WHAT THE TASK ASKS - Take the material below and extract the lines from the one with "font-size: 20px ->" through the one with "padding: 10px 18px", word for word, without pictures.

PROVIDED ENTRIES -
BEGIN
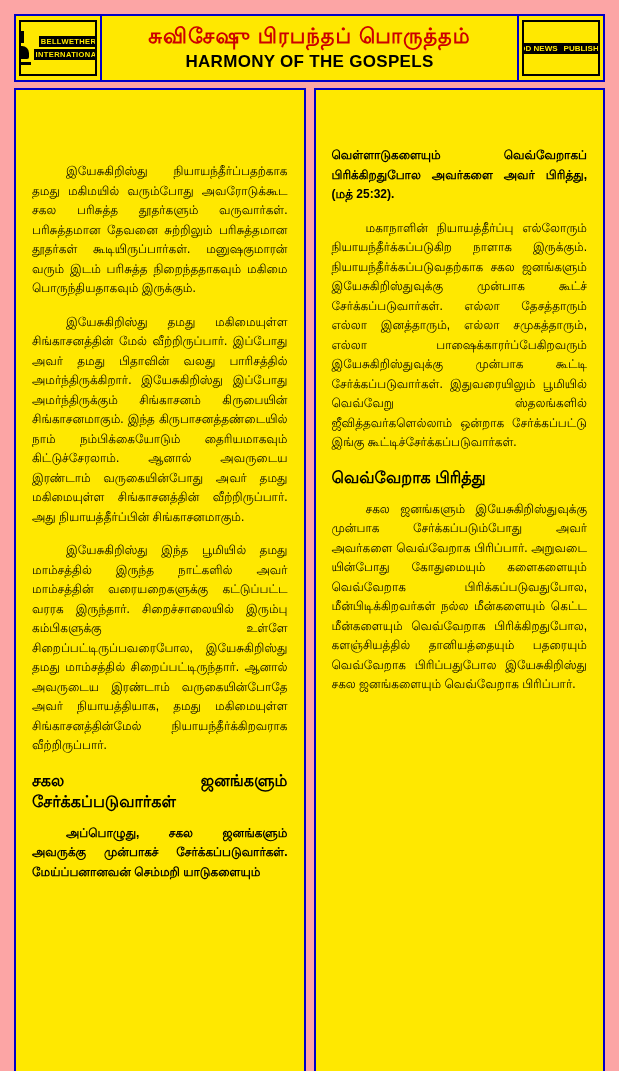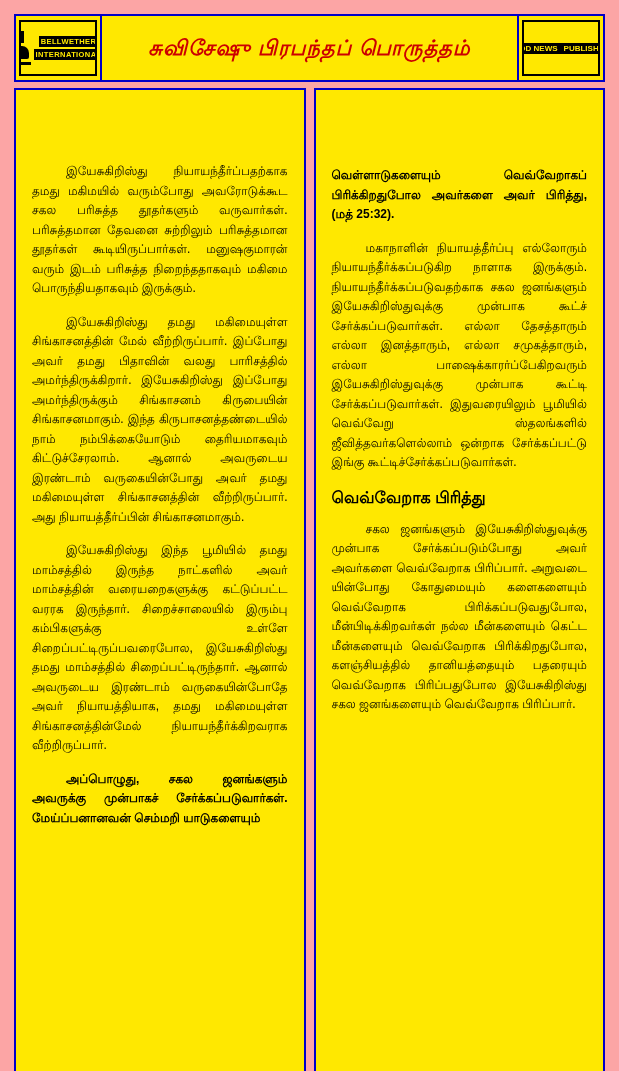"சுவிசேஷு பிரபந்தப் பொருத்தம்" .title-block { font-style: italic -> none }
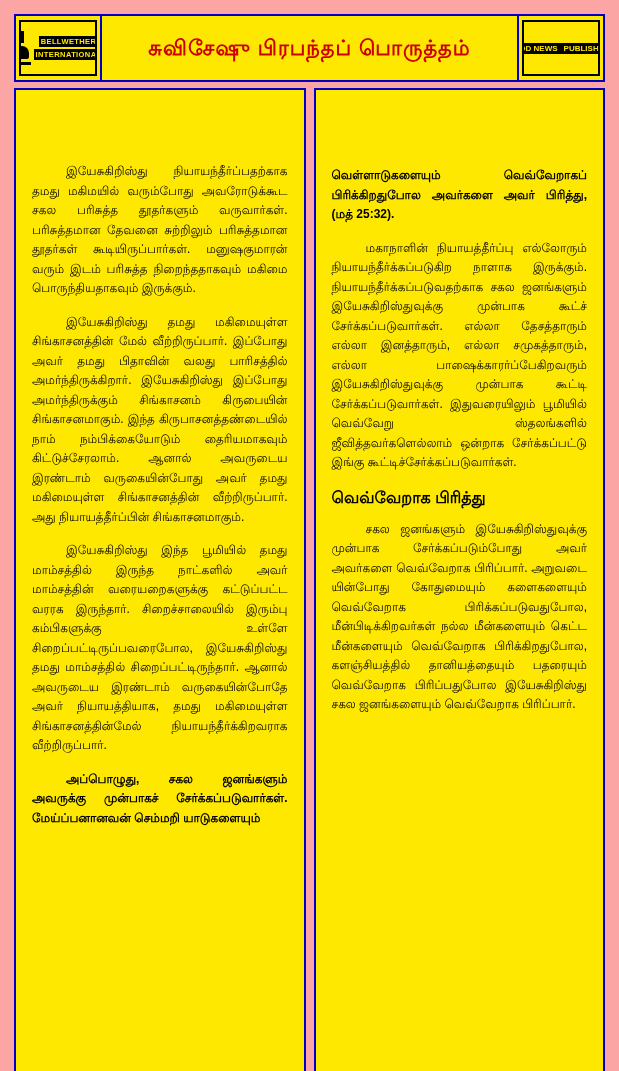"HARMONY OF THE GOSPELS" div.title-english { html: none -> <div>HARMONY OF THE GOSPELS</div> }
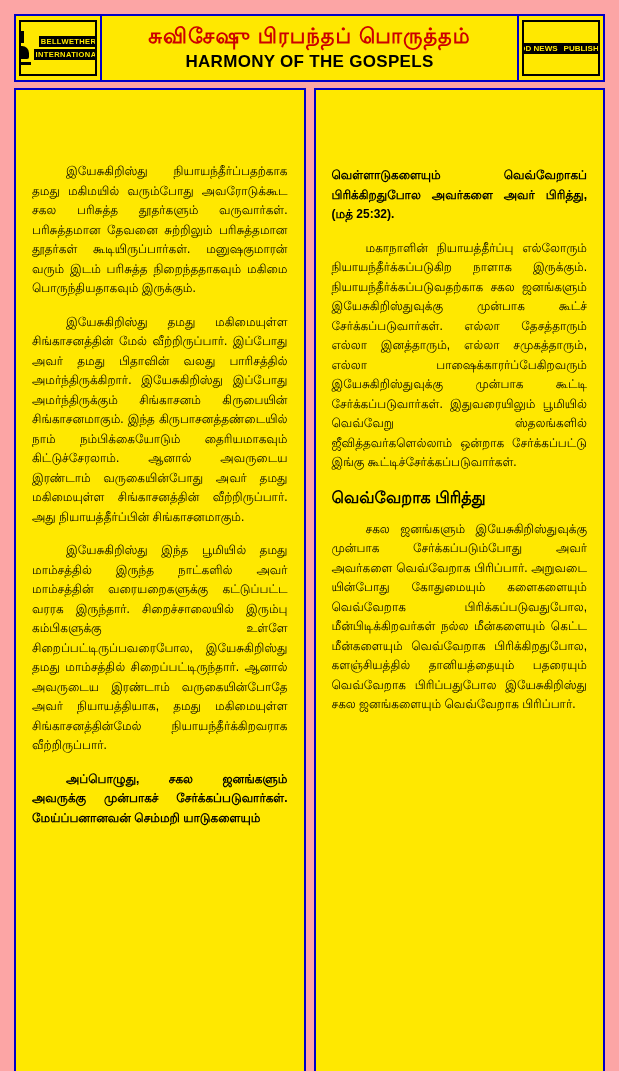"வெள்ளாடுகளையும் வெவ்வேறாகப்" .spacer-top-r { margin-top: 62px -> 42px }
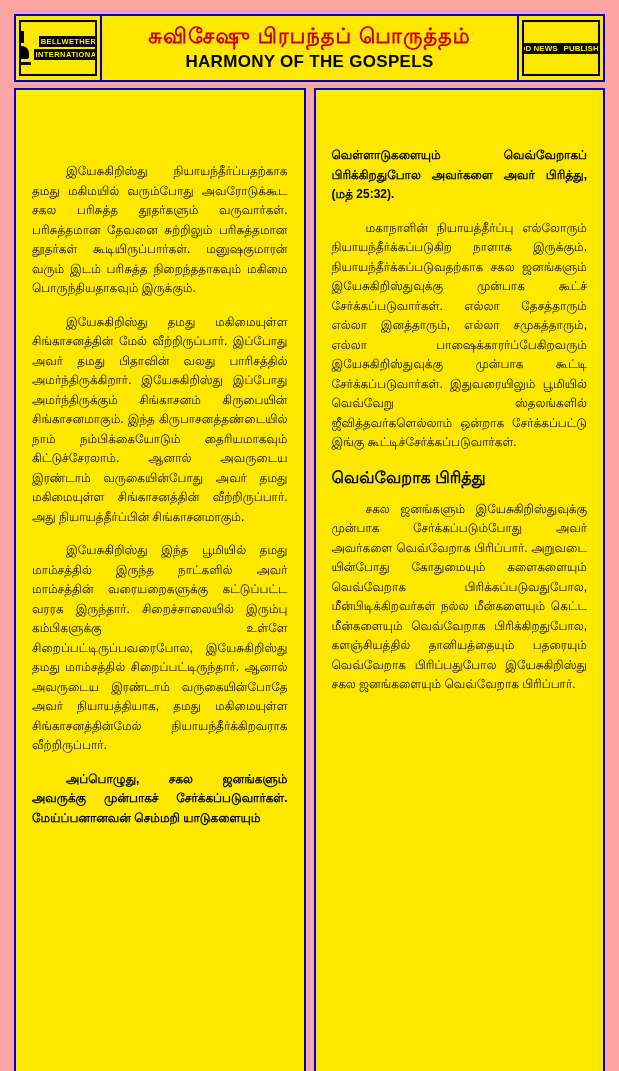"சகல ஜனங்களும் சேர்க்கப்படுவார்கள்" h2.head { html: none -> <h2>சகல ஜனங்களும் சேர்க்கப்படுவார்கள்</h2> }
END
BEGIN
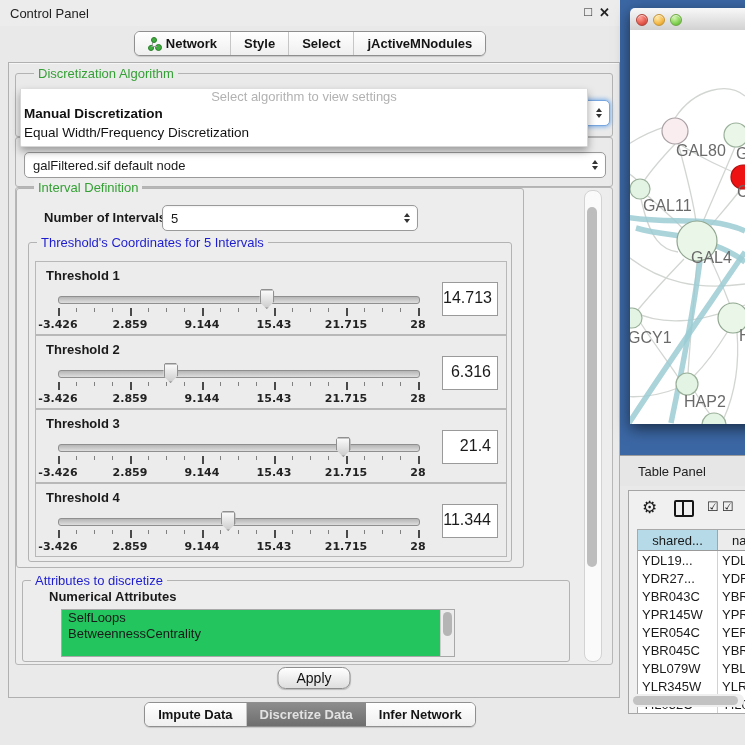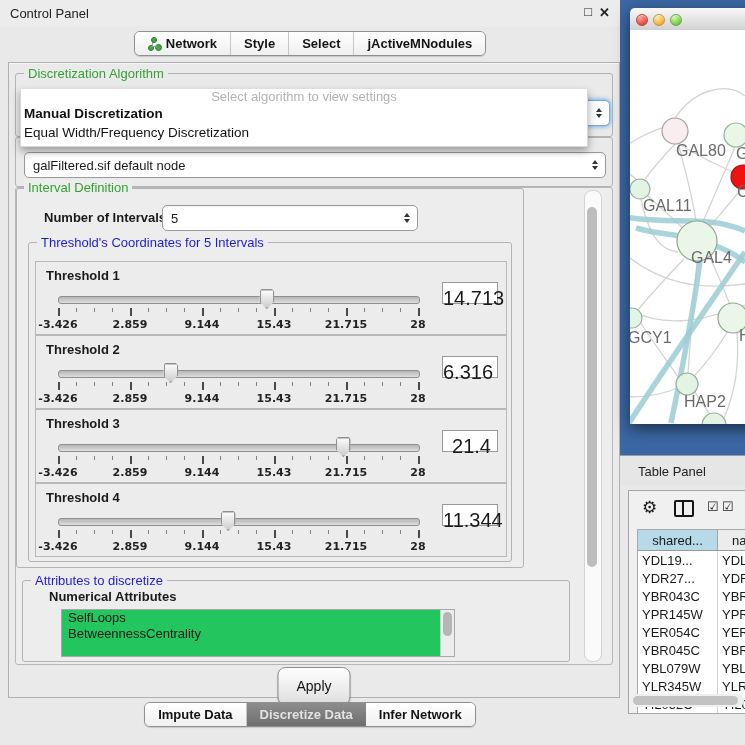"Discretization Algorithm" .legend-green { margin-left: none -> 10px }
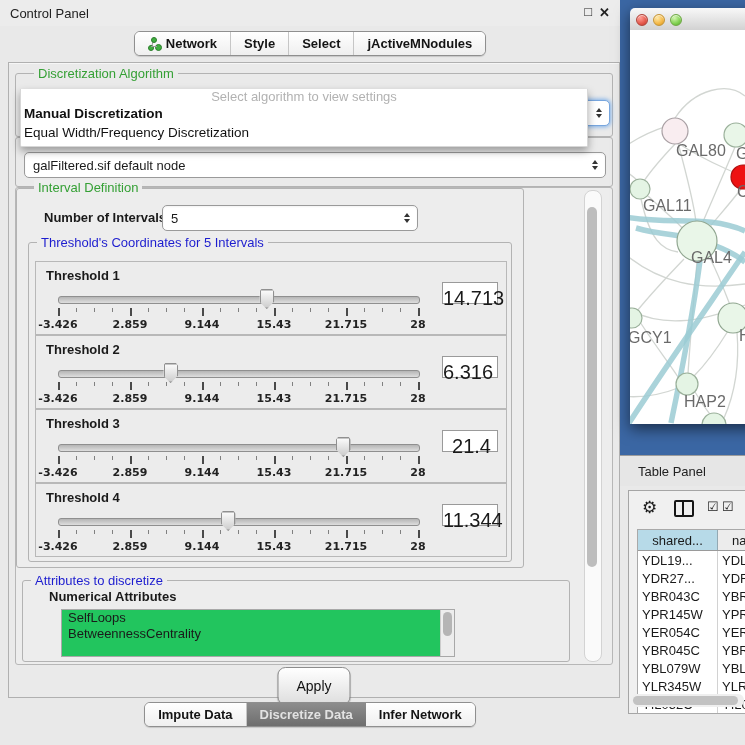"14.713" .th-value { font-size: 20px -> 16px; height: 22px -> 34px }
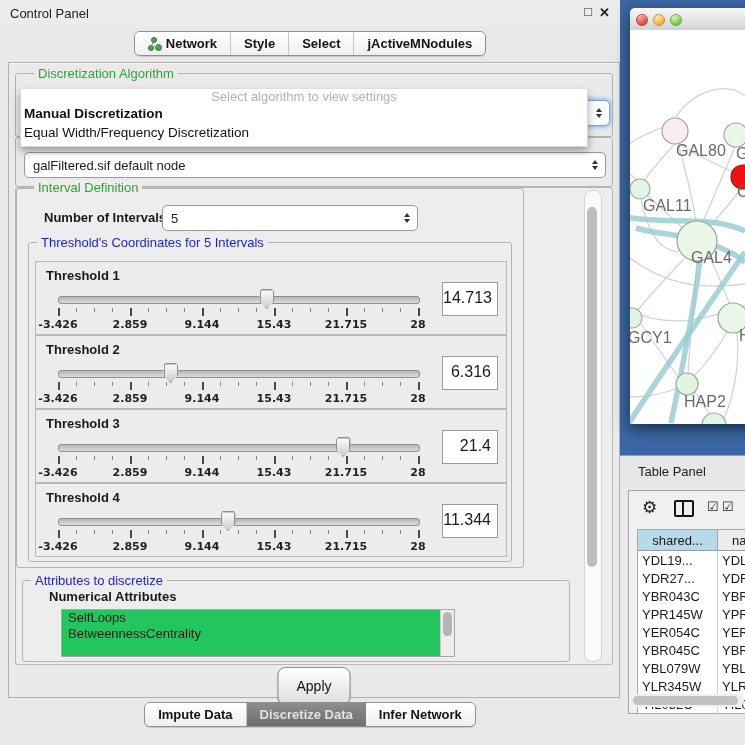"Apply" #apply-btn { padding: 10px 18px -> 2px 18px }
END
TASK SOLUTION -
"14.713" .th-value { font-size: 20px -> 16px; height: 22px -> 34px }
"Apply" #apply-btn { padding: 10px 18px -> 2px 18px }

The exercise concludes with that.